#### [What is expected]
All records are to be reproduced verbatim, with images omitted.

#### [Information provided]

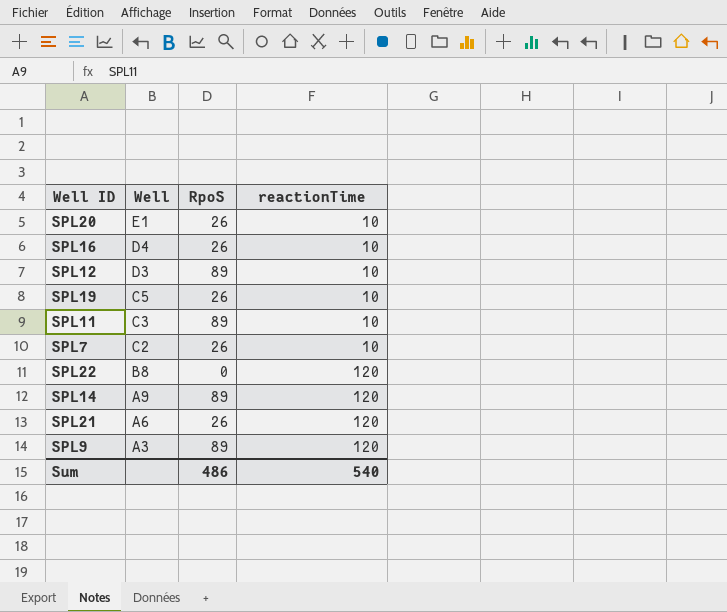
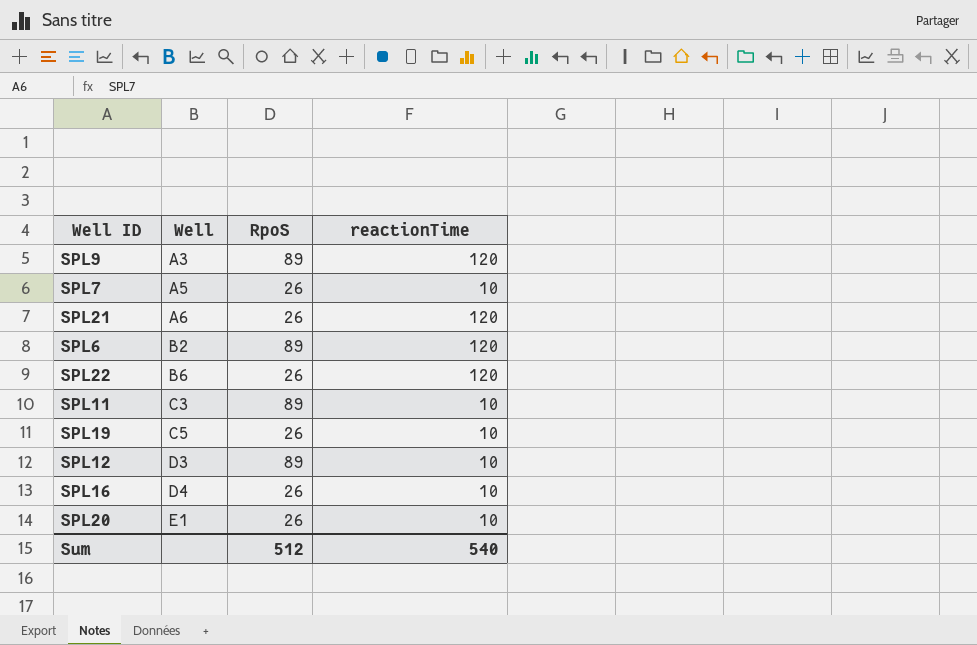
row order: Well descending -> Well ascending
row SPL14: A9 | 89 | 120 -> none
SPL7 | Well: C2 -> A5
row SPL6: none -> B2 | 89 | 120
SPL22 | Well: B8 -> B6
SPL22 | RpoS: 0 -> 26
Sum | RpoS: 486 -> 512

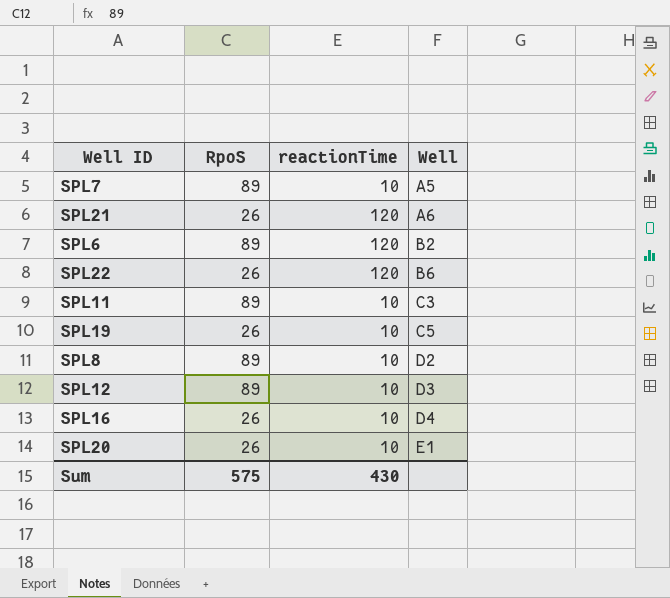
column Well | position: 2 -> 4
row SPL9: A3 | 89 | 120 -> none
SPL7 | RpoS: 26 -> 89
row SPL8: none -> 89 | 10 | D2
Sum | RpoS: 512 -> 575
Sum | reactionTime: 540 -> 430

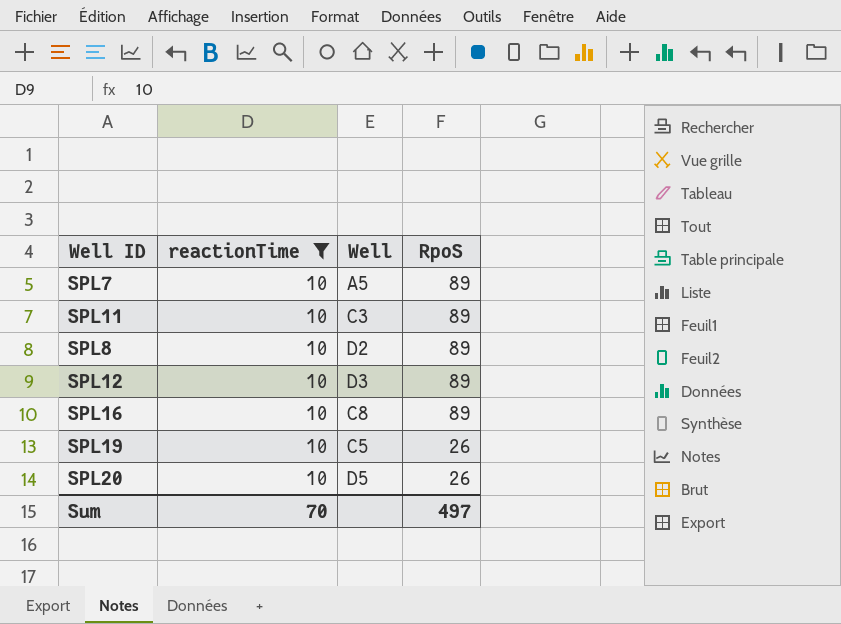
filter: none -> reactionTime = 10
row order: Well ascending -> RpoS descending
column RpoS | position: 2 -> 4
SPL16 | Well: D4 -> C8
SPL16 | RpoS: 26 -> 89
SPL20 | Well: E1 -> D5
Sum | reactionTime: 430 -> 70
Sum | RpoS: 575 -> 497

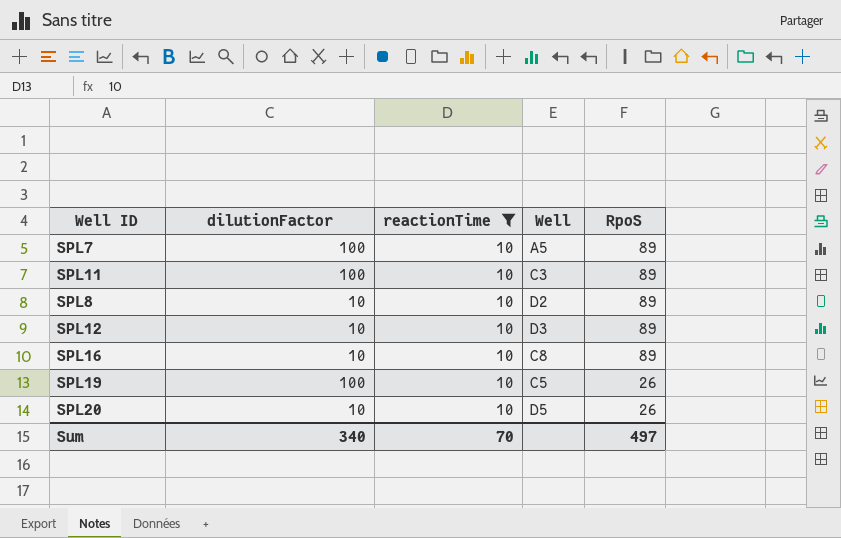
column dilutionFactor | position: none -> 2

#### [Exercise response]
row order: Well descending -> Well ascending
row SPL14: A9 | 89 | 120 -> none
SPL7 | Well: C2 -> A5
row SPL6: none -> B2 | 89 | 120
SPL22 | Well: B8 -> B6
SPL22 | RpoS: 0 -> 26
Sum | RpoS: 486 -> 512

column Well | position: 2 -> 4
row SPL9: A3 | 89 | 120 -> none
SPL7 | RpoS: 26 -> 89
row SPL8: none -> 89 | 10 | D2
Sum | RpoS: 512 -> 575
Sum | reactionTime: 540 -> 430

filter: none -> reactionTime = 10
row order: Well ascending -> RpoS descending
column RpoS | position: 2 -> 4
SPL16 | Well: D4 -> C8
SPL16 | RpoS: 26 -> 89
SPL20 | Well: E1 -> D5
Sum | reactionTime: 430 -> 70
Sum | RpoS: 575 -> 497

column dilutionFactor | position: none -> 2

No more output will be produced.